### Task goal
Word for word, return the lines below from the first through the line that has "[230,1023,443,1040] ile Şeker", dropping the pictures.
----------
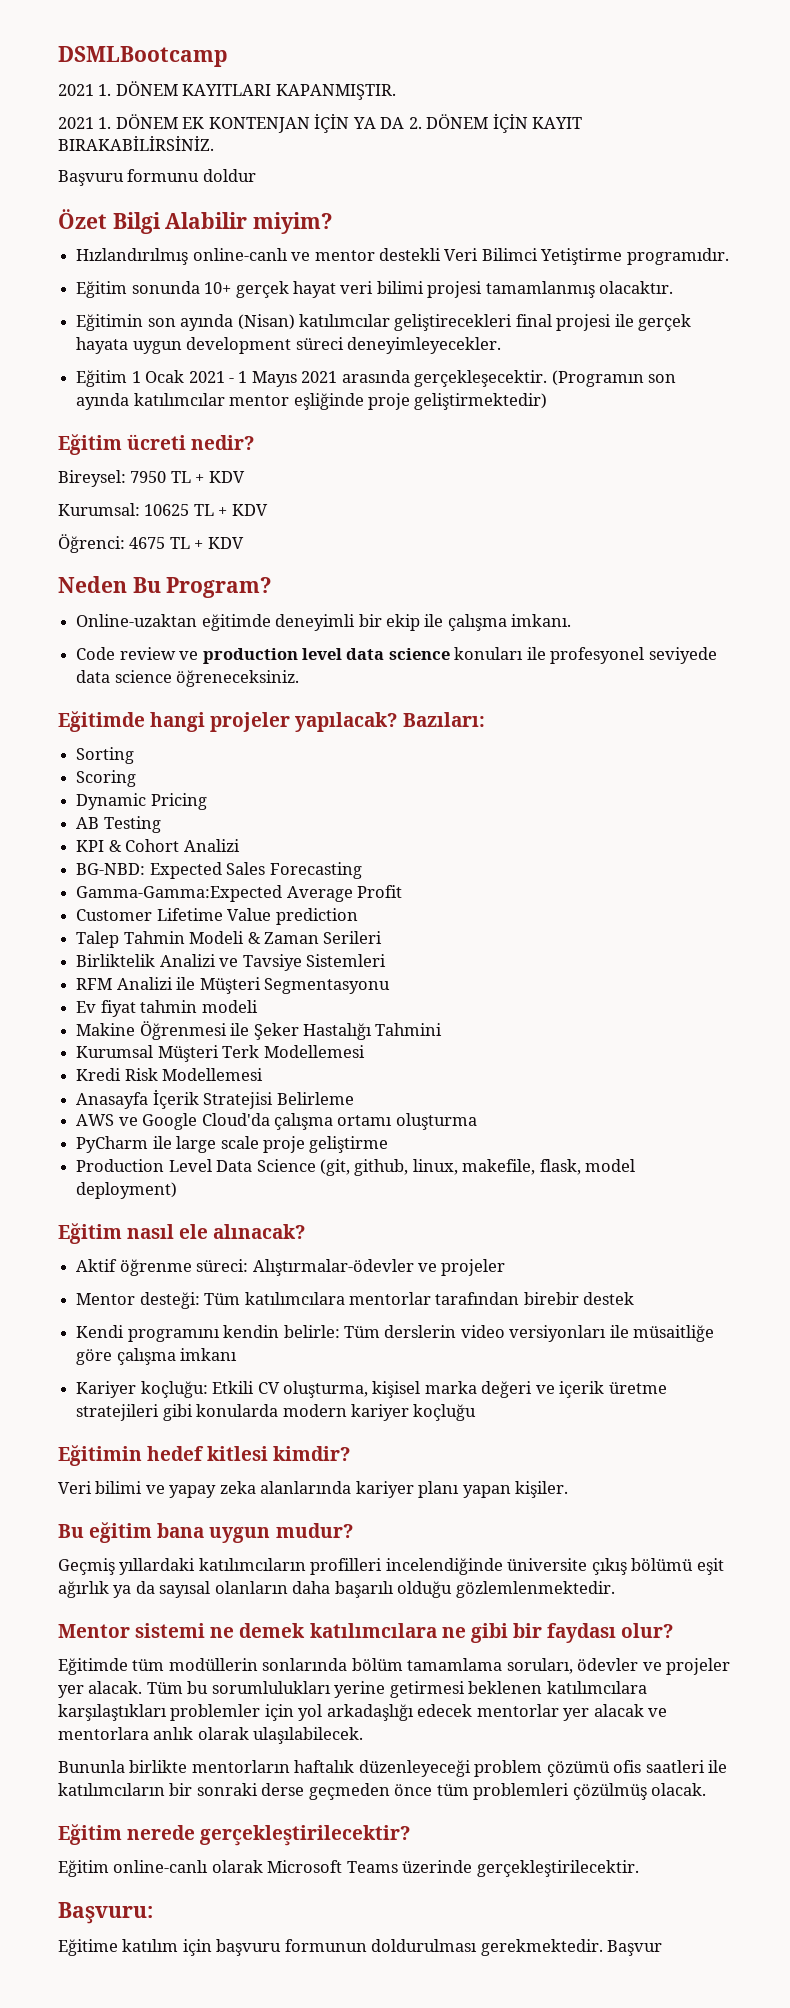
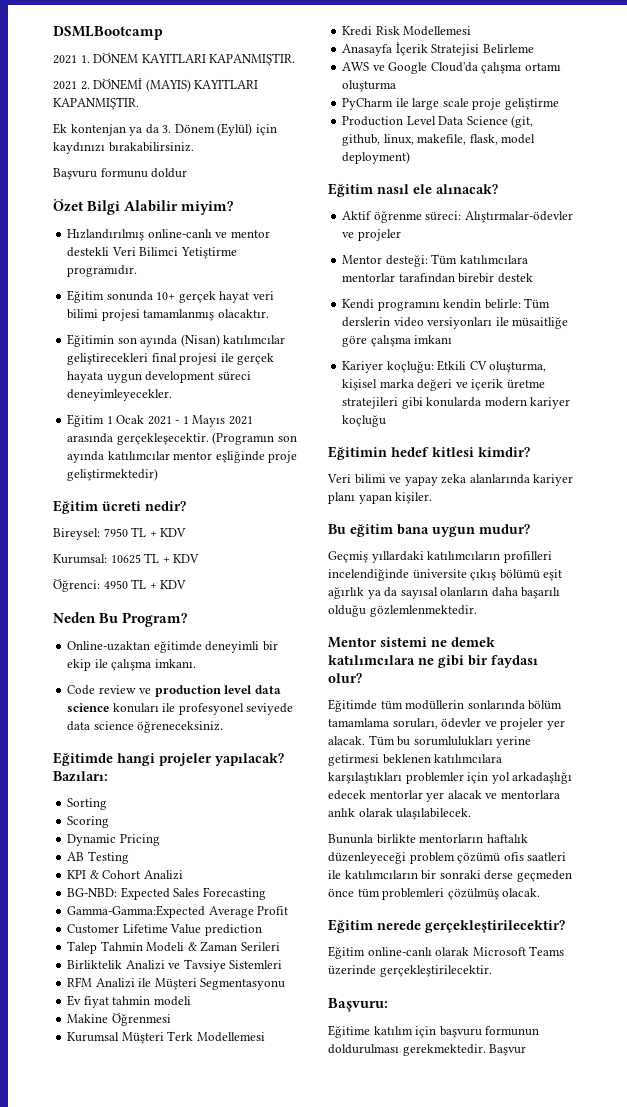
[98,113,583,133] [58,135,214,151] 1. DÖNEM EK KONTENJAN İÇİN YA DA 2. DÖNEM İÇİN KAYIT BIRAKABİLİRSİNİZ. -> [80,78,259,92] [53,97,139,110] [53,123,277,136] [53,142,194,154] 2. DÖNEMİ (MAYIS) KAYITLARI KAPANMIŞTIR. // Ek kontenjan ya da 3. Dönem (Eylül) için kaydınızı bırakabilirsiniz.
[129,537,166,549] 4675 -> [103,580,128,589] 4950
[230,1023,443,1040] ile Şeker Hastalığı Tahmini -> (171, 1019) none

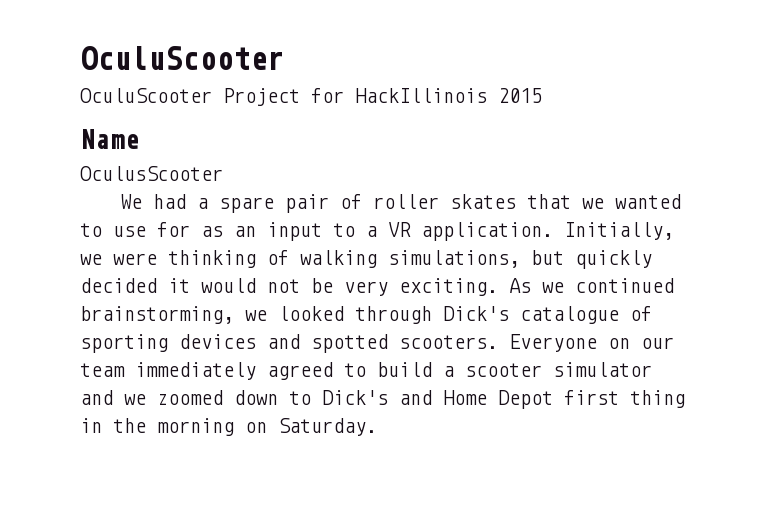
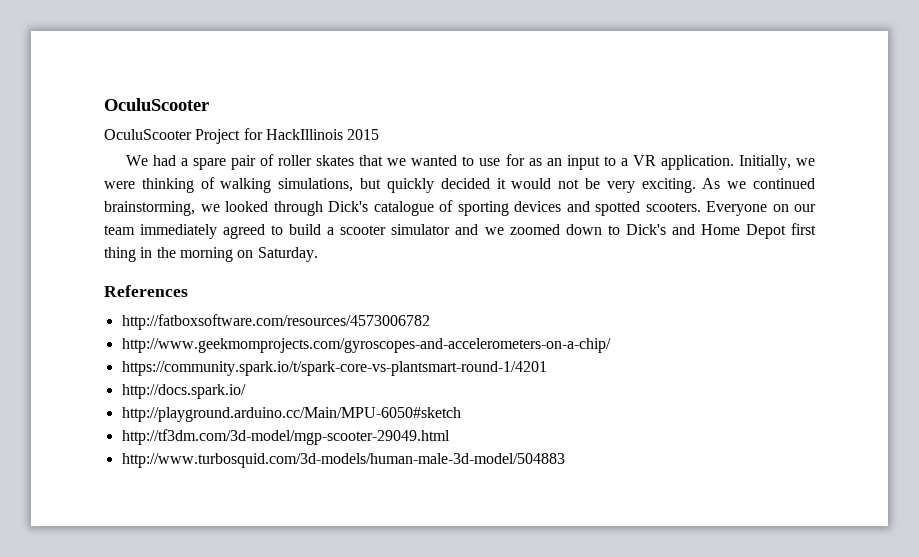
[80,129,140,149] [80,166,223,181] // Name // OculusScooter -> (380, 134) none
(377, 427) none -> [104,285,188,297] [121,314,430,330] [121,338,611,353] [121,361,547,376] [121,384,246,399] [121,407,461,422] [121,429,450,445] [121,453,565,468] // References // http://fatboxsoftware.com/resources/4573006782 // http://www.geekmomprojects.com/gyroscopes-and-accelerometers-on-a-chip/ // https://community.spark.io/t/spark-core-vs-plantsmart-round-1/4201 // http://docs.spark.io/ // http://playground.arduino.cc/Main/MPU-6050#sketch // http://tf3dm.com/3d-model/mgp-scooter-29049.html // http://www.turbosquid.com/3d-models/human-male-3d-model/504883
----------
### Output of the task
[98,113,583,133] [58,135,214,151] 1. DÖNEM EK KONTENJAN İÇİN YA DA 2. DÖNEM İÇİN KAYIT BIRAKABİLİRSİNİZ. -> [80,78,259,92] [53,97,139,110] [53,123,277,136] [53,142,194,154] 2. DÖNEMİ (MAYIS) KAYITLARI KAPANMIŞTIR. // Ek kontenjan ya da 3. Dönem (Eylül) için kaydınızı bırakabilirsiniz.
[129,537,166,549] 4675 -> [103,580,128,589] 4950
[230,1023,443,1040] ile Şeker Hastalığı Tahmini -> (171, 1019) none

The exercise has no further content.